The Corporation, however, shall use its best efforts to obtain all such approvals.

     11. Successors and Assigns. Except to the extent otherwise provided in Paragraphs 3
and 6, the provisions of this Agreement shall inure to the benefit of, and be binding upon, the
Corporation and its successors and assigns and Optionee, Optionee’s assigns and the legal
representatives, heirs and legatees of Optionee’s estate.

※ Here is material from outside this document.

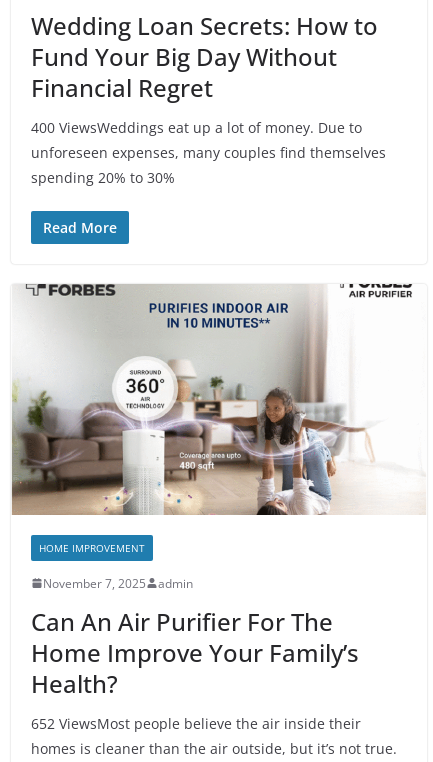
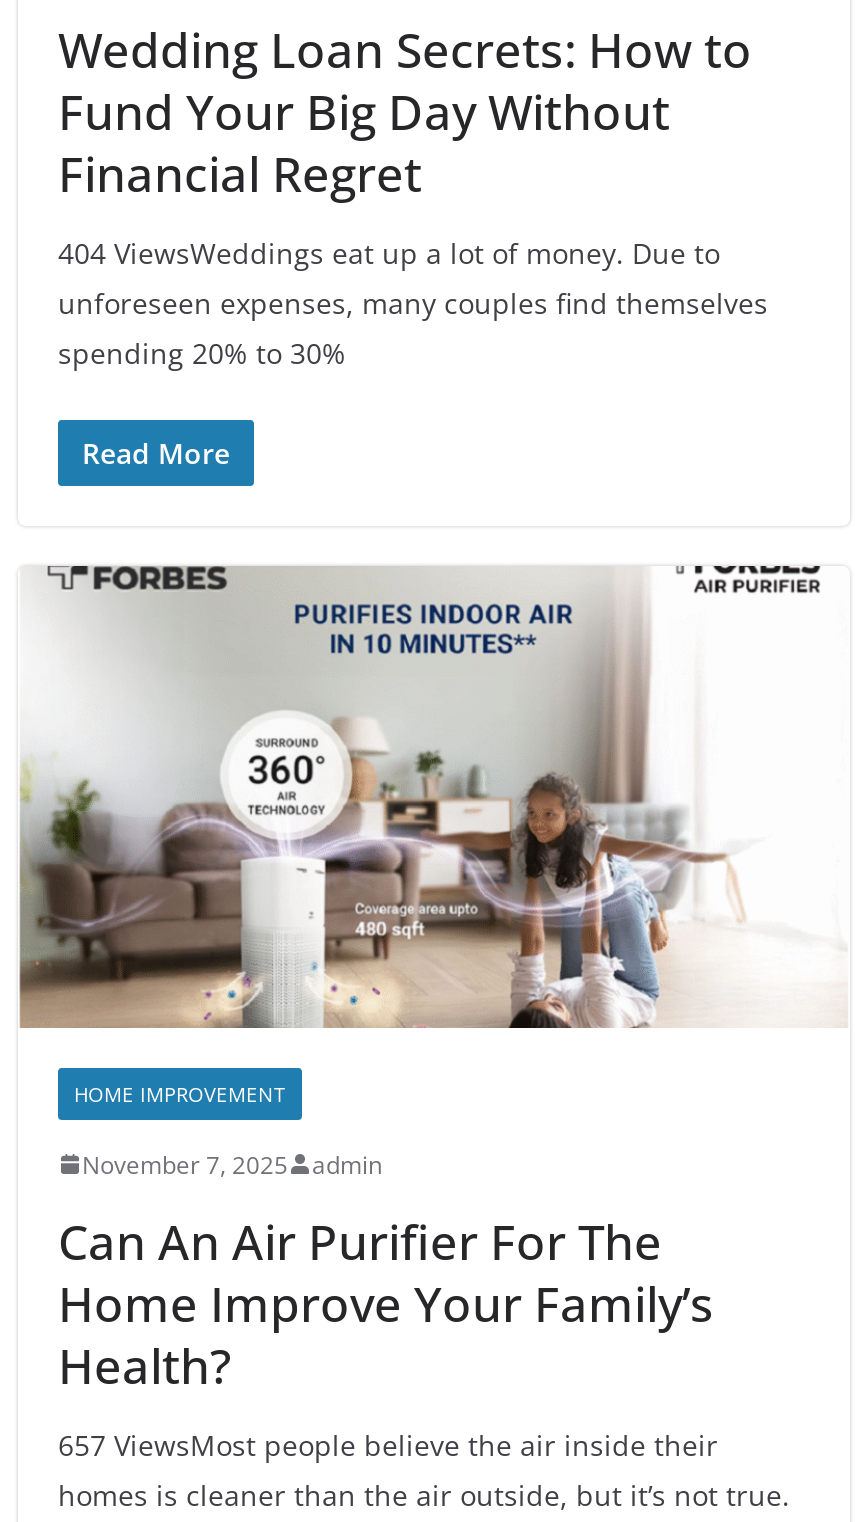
- 400 ViewsWeddings eat up a lot of money. Due to
+ 404 ViewsWeddings eat up a lot of money. Due to

- 652 ViewsMost people believe the air inside their
+ 657 ViewsMost people believe the air inside their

     12. Notices. Any notice required to be given or delivered to the Corporation under
the terms of this Agreement shall be in writing and addressed to the Corporation at its principal
corporate offices. Any notice required to be given or delivered to Optionee shall be in writing
and addressed to Optionee at the address indicated below Optionee’s signature line on the Grant
Form. All notices shall be deemed effective upon personal delivery or upon deposit in the U.S.
mail, postage prepaid and properly addressed to the party to be notified.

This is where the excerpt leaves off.